▸ Problem details: A single number is required: the count of lines in the entries below that include the word "sudo".

▸ Material provided:
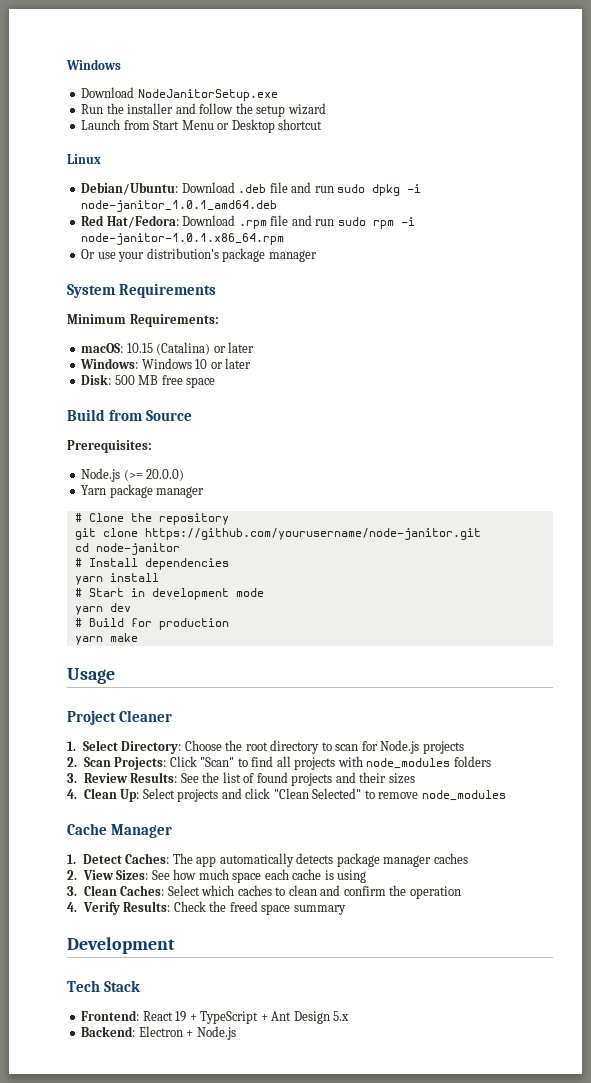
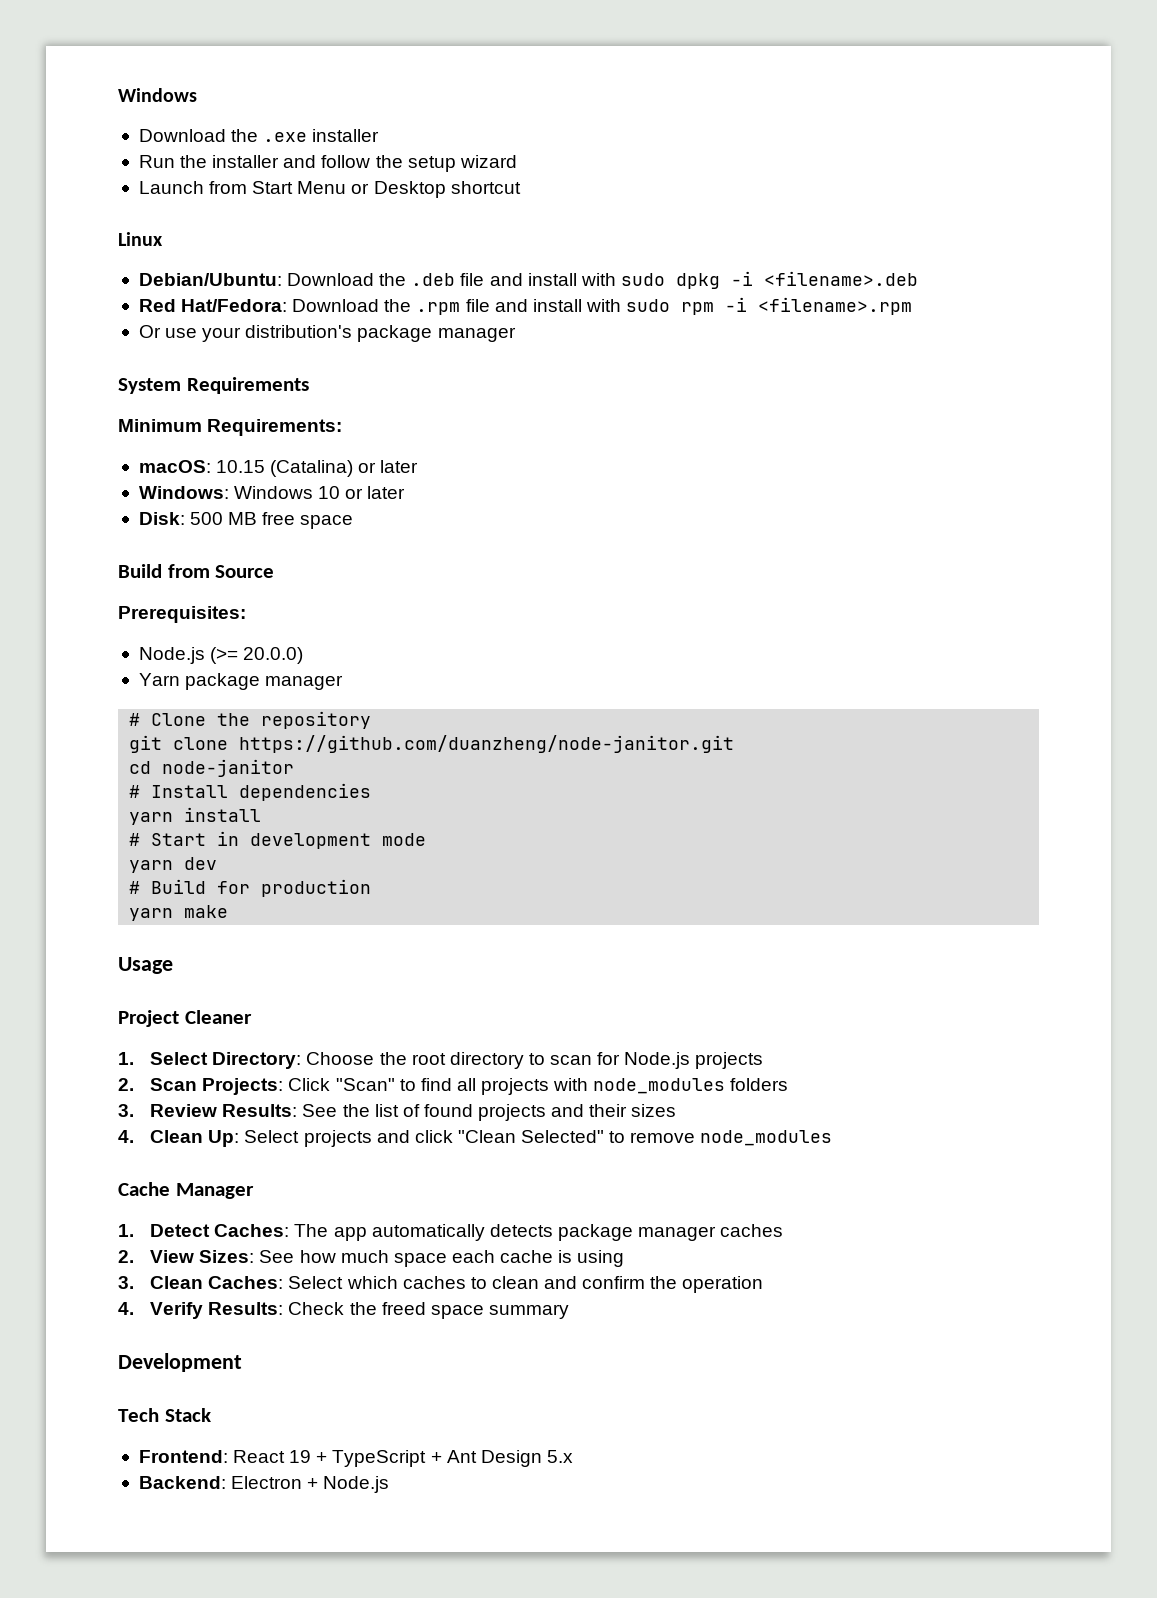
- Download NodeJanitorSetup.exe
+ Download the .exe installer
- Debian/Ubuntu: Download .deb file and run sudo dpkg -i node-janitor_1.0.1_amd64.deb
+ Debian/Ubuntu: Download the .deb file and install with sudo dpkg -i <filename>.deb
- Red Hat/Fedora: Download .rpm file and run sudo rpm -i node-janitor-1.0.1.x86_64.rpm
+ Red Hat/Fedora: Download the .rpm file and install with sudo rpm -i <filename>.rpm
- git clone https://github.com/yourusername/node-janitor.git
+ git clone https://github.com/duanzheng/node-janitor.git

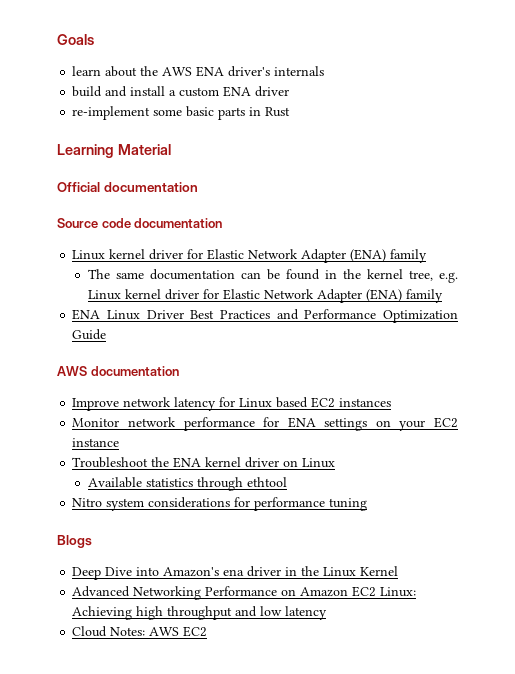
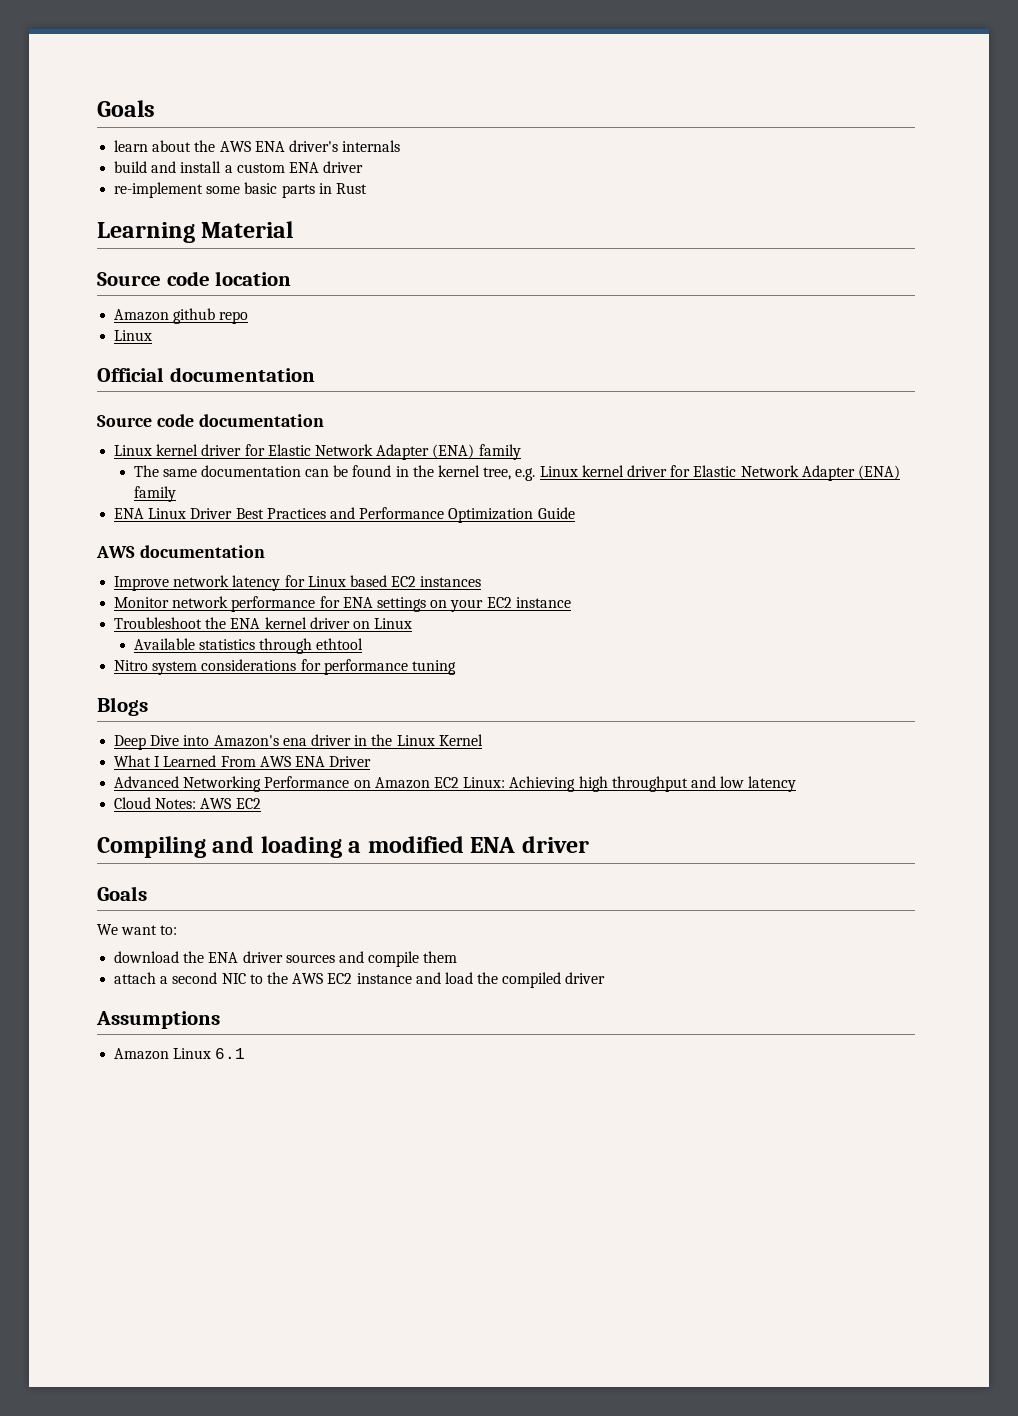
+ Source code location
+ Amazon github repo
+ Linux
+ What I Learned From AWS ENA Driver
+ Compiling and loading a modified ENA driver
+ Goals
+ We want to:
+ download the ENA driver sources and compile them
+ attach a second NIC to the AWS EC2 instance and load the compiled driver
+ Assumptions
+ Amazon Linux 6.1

▸ Response to this task: 4